(Extracted data entries)
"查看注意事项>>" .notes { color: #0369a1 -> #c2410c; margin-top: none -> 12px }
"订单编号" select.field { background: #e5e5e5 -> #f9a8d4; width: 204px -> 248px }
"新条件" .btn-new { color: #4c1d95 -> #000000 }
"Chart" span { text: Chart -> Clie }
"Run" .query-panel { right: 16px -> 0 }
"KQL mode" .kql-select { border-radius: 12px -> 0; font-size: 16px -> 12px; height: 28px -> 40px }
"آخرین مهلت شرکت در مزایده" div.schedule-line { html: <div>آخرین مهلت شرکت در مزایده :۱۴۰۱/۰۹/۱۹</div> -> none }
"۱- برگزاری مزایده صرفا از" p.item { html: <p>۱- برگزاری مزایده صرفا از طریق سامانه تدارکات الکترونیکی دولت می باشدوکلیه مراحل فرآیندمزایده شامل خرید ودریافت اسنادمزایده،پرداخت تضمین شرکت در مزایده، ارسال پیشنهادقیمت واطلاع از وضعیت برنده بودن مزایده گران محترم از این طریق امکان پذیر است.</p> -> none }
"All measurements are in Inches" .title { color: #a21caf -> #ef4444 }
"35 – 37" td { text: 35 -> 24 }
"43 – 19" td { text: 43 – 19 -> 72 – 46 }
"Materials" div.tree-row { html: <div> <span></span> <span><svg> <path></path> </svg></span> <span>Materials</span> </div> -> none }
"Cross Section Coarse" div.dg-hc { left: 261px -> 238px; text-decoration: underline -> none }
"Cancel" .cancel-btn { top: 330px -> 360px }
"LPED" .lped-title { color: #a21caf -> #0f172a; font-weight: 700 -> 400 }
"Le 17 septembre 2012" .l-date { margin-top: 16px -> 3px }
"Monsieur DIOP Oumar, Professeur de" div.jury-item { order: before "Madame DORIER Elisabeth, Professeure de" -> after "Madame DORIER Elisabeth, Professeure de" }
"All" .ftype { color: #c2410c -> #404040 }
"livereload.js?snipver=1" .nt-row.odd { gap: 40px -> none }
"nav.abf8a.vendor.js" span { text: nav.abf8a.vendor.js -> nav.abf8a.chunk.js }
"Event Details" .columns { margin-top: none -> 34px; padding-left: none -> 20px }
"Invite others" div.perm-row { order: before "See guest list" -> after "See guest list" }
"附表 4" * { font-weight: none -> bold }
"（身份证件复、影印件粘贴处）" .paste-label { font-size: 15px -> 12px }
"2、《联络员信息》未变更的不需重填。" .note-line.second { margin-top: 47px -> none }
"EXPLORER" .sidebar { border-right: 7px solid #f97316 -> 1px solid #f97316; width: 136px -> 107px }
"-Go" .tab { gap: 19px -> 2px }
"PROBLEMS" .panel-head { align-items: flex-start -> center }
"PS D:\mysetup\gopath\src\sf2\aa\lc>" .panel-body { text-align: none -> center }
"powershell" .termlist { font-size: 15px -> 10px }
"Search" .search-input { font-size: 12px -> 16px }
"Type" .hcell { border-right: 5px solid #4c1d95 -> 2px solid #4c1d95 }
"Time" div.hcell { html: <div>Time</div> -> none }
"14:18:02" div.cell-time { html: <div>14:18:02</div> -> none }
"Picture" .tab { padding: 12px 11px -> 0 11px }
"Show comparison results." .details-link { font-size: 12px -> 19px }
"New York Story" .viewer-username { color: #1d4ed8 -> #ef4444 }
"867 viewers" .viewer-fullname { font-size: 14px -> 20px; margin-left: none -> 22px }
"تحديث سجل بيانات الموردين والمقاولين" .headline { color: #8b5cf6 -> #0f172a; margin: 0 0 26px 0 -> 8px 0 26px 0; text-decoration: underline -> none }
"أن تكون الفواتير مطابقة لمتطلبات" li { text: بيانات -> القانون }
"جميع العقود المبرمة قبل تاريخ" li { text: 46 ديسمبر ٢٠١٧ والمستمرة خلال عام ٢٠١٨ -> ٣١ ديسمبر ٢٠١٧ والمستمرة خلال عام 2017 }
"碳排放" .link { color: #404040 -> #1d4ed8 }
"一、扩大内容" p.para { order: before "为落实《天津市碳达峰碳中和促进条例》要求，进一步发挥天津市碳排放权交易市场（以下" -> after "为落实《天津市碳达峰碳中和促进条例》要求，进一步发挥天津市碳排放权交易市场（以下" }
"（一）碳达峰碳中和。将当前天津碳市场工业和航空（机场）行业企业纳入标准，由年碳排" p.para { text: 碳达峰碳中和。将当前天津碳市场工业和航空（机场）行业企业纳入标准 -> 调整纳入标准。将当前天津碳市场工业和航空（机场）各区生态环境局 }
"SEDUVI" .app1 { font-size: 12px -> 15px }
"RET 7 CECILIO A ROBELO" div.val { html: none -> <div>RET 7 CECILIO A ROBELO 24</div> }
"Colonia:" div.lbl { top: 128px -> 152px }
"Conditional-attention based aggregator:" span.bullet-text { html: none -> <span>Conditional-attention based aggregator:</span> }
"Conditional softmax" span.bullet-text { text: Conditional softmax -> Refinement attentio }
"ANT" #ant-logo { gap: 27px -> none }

• Directions:
With the line containing "html: <div>آخرین مهلت" as the last one, please set down exactly the lines of the records above from their very first line, and nothing more.

• Response for this exercise:
"查看注意事项>>" .notes { color: #0369a1 -> #c2410c; margin-top: none -> 12px }
"订单编号" select.field { background: #e5e5e5 -> #f9a8d4; width: 204px -> 248px }
"新条件" .btn-new { color: #4c1d95 -> #000000 }
"Chart" span { text: Chart -> Clie }
"Run" .query-panel { right: 16px -> 0 }
"KQL mode" .kql-select { border-radius: 12px -> 0; font-size: 16px -> 12px; height: 28px -> 40px }
"آخرین مهلت شرکت در مزایده" div.schedule-line { html: <div>آخرین مهلت شرکت در مزایده :۱۴۰۱/۰۹/۱۹</div> -> none }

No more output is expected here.